Sepsis is caused by the body’s immune system overreacting to an infection or injury.

A normal immune system fights germs and infections, but sometimes this protection method goes into overdrive, and the body starts attacking its own organs and tissues.

Anyone can develop sepsis following an injury or minor infection.

What are the signs of sepsis?

Initially, the symptoms of sepsis can feel like flu, a chest infection, or gastroenteritis. The symptoms are different for adults and children and there’s no one sign of the illness.

Some of the symptoms include:

– patches of mottled / discolored skin

– decreased urination

– a fever above 101 degrees Fahrenheit or a temperature below 96.8

– heart rate higher than 90 beats per minute

– breathing rate higher than 20 breaths per minute

– severe breathlessness

– chills / extreme shivering

– slurred speech

– extreme weakness

– severe muscle pain

– feeling like you are going to die

– probable or confirmed infection

A child may have sepsis if they are very cold to the touch, lethargic or hard to wake. Other possible signs are a fit or convulsion, a rash that does not fade when you press it, not eating or urinating, or vomiting repeatedly. 

How is sepsis treated?

Sepsis is usually treated with antibiotics, but these need to be given as quickly as possible to improve chances of survival.

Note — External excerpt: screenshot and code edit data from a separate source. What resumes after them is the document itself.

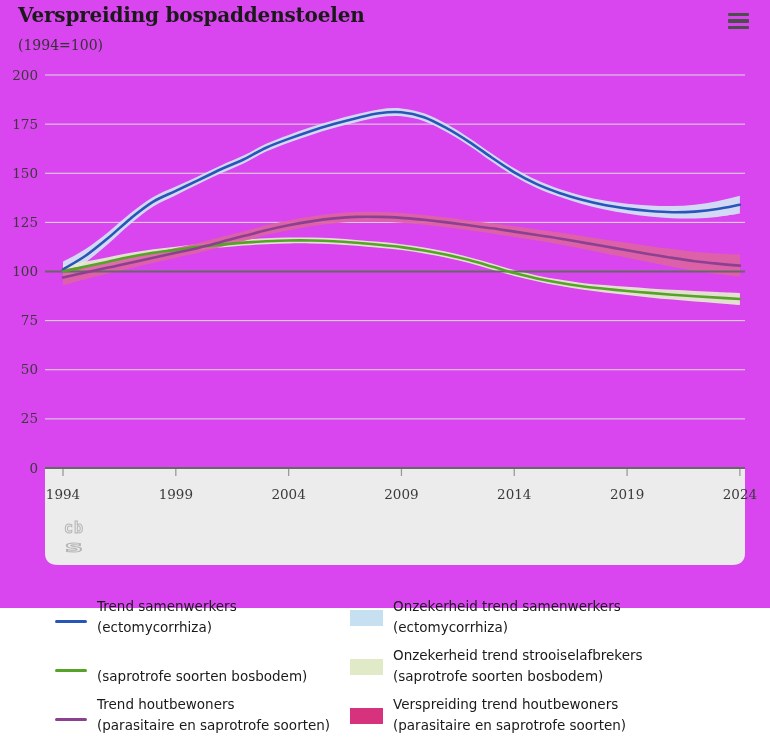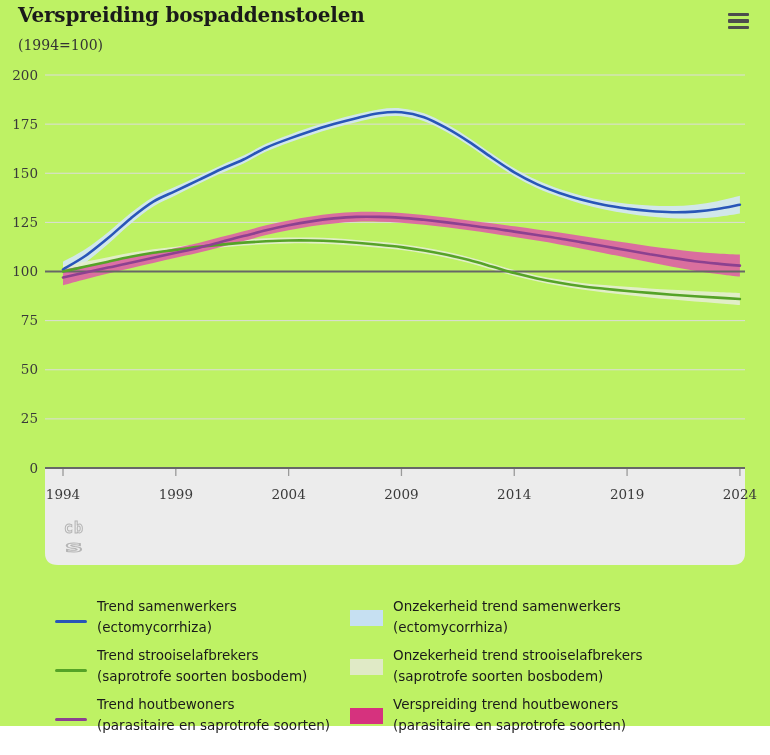--- a/index.html
+++ b/index.html
@@ -4,7 +4,7 @@
 <style>
   html,body{margin:0;padding:0;background:#fff;}
   body{width:770px;height:755px;font-family:"DejaVu Sans",sans-serif;color:#1a1a1a;position:relative;overflow:hidden;}
-  .page{position:relative;width:770px;height:726px;background:#bef264;}
+  .page{position:relative;width:770px;height:608px;background:#d946ef;}
   .title{position:absolute;left:18px;top:3px;margin:0;font-family:"DejaVu Serif",serif;font-weight:bold;font-size:20px;color:#1a1a1a;letter-spacing:-0.2px;}
   .subtitle{position:absolute;left:18px;top:37px;font-family:"DejaVu Serif",serif;font-size:14px;color:#333;}
   .menu{position:absolute;right:21px;top:13px;width:21px;height:18px;cursor:pointer;}

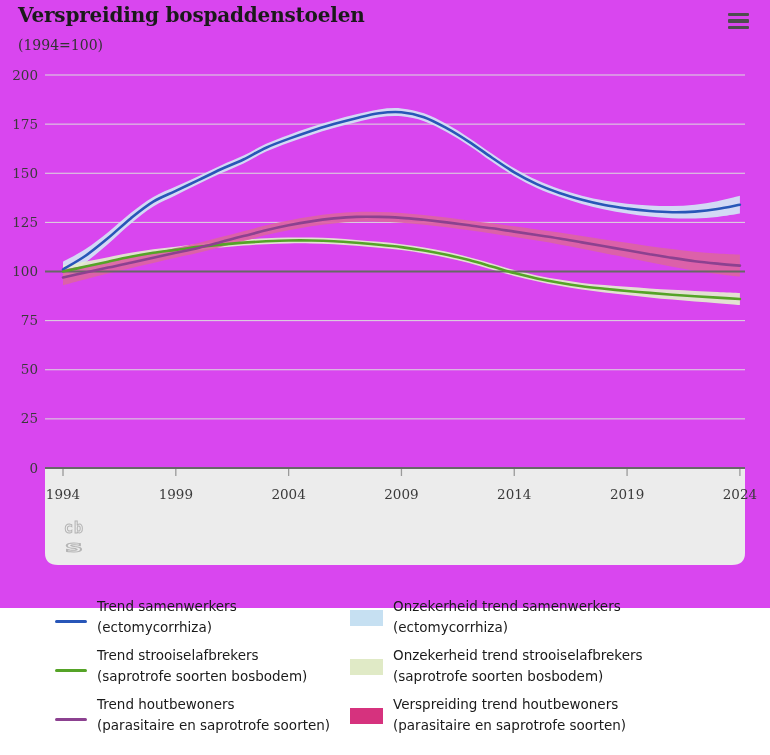--- a/index.html
+++ b/index.html
@@ -94,7 +94,7 @@
       </div>
       <div class="litem">
         <span class="lswatch-line" style="background: rgb(85, 163, 39);"></span>
-        <span class="ltext"><span>Trend strooiselafbrekers</span><br><span>(saprotrofe soorten bosbodem)</span></span>
+        <span class="ltext"><br><span>(saprotrofe soorten bosbodem)</span></span>
       </div>
       <div class="litem">
         <span class="lswatch-line" style="background: rgb(140, 65, 144);"></span>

Can you recover from sepsis?

The UK Sepsis Trust says it can take up to 18 months before sepsis survivors start to feel well again. A lot of people make a full recovery, but some are left with long-term health issues such as damaged organs, insomnia, and fatigue.

Sepsis is a serious illness which can result in death if it’s not treated quickly. Do not hesitate to get medical attention if you think you, or someone else, has sepsis.